ECCO A CHI AVREI DATO LA PANCHINA DELL’INTER

  • C’è un uomo, nel calcio di oggi, Davide Nicola, che ha battuto ogni record. Forse non se ne parla abbastanza.
    Il suo record. oltre che in termini numerici, sta nell’aver lavorato con il cuore a pezzi.
    Era il 14 luglio del 2014 quando, a Vigone, nel Torinese, suo figlio Alessandro, 14 anni, venne investito, mortalmente, da un bus, a pochi passi da casa.
    Dopo la salvezza che sa di miracoloso, con il Crotone, il tecnico rossoblù ha voluto dedicare, a suo figlio, questa lettera, resa pubblica.

    “Ciao amore mio, non so dove sei, non so cosa starai facendo. Forse sei su quella nuvola che era su di me quella sera quando correvo per far volare la tua lanterna. O forse sei qui accanto a me… Sì, sono sicuro che sei qui con me. Abbiamo lottato insieme in questo anno complicatissimo”

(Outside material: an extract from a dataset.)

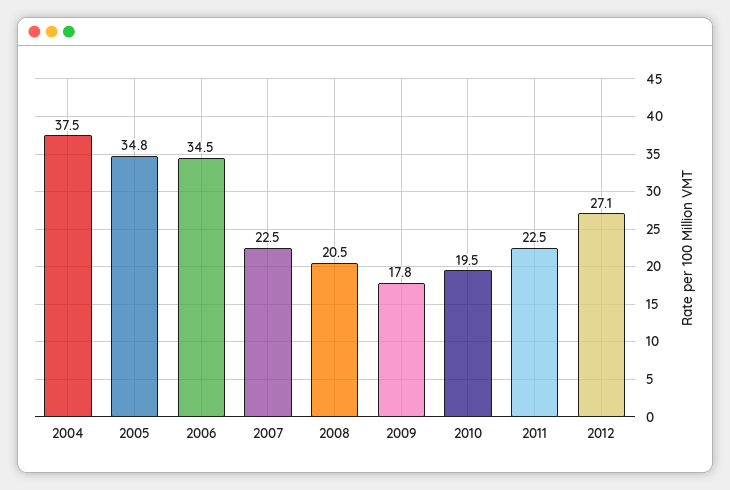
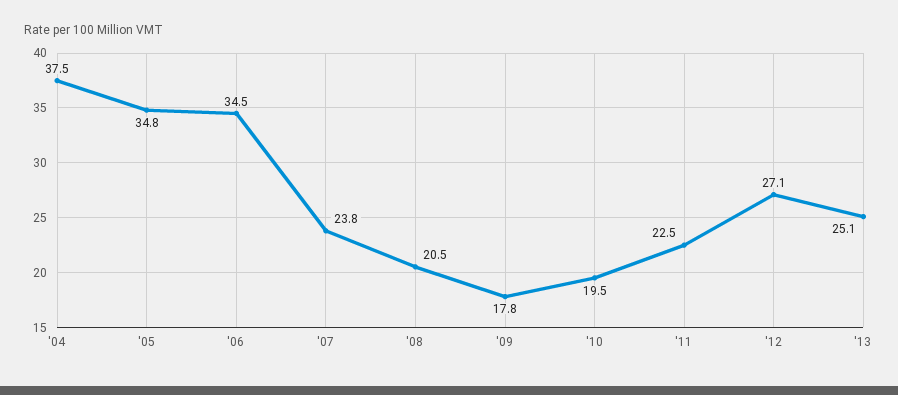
2007: 22.5 -> 23.8
'13: none -> 25.1

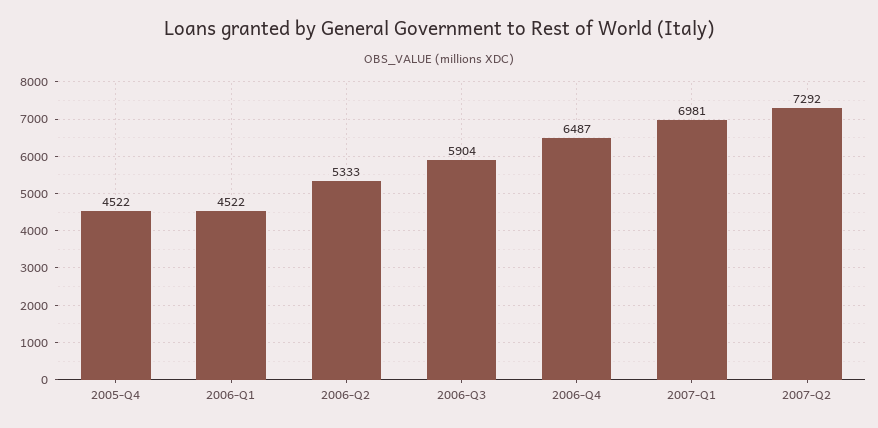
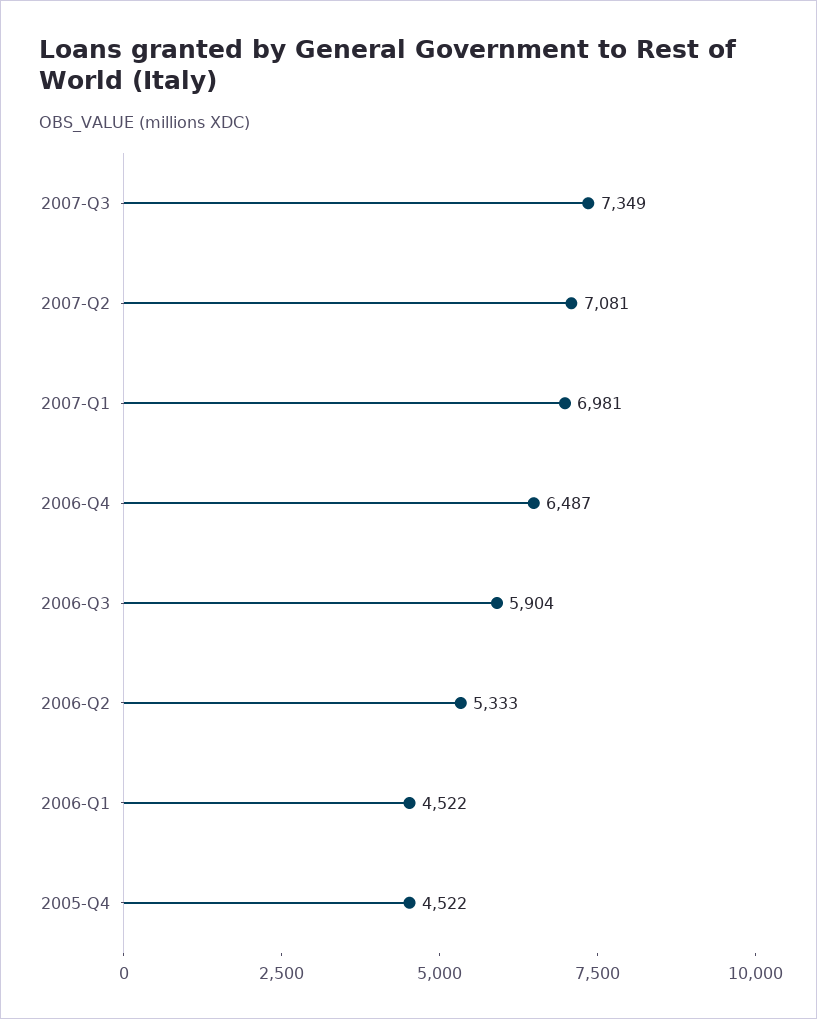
2007-Q2: 7292 -> 7081
2007-Q3: none -> 7349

    “So che tu ci sei sempre stato lì con me. Sei riuscito con la tua energia a darmi la forza di lottare e continuare a inseguire l’impossibile. La perseveranza è ciò che rende l’impossibile possibile, possibile il probabile, e il probabile certo. Ale, questa non è la mia vittoria, ma la nostra, proprio come quella promozione in A del Livorno. Avrei voluto gioire con te, guardare i tuoi occhi e il tuo sorriso, prenderti per mano e insieme correre e festeggiare. Tutto questo è solo per te e ogni mia conquista è la tua, ogni mia vittoria sarà la tua, ogni mio sogno sarà anche il tuo. Voglio che il mio cuore continui a battere per te e tu possa vivere ancora attraverso me. Le sei perfezioni: generosità, disciplina, pazienza, perseveranza, concentrazione e conoscenza trascendente”.
    A lui, permettetemelo, avrei affidato la panchina dell’Inter.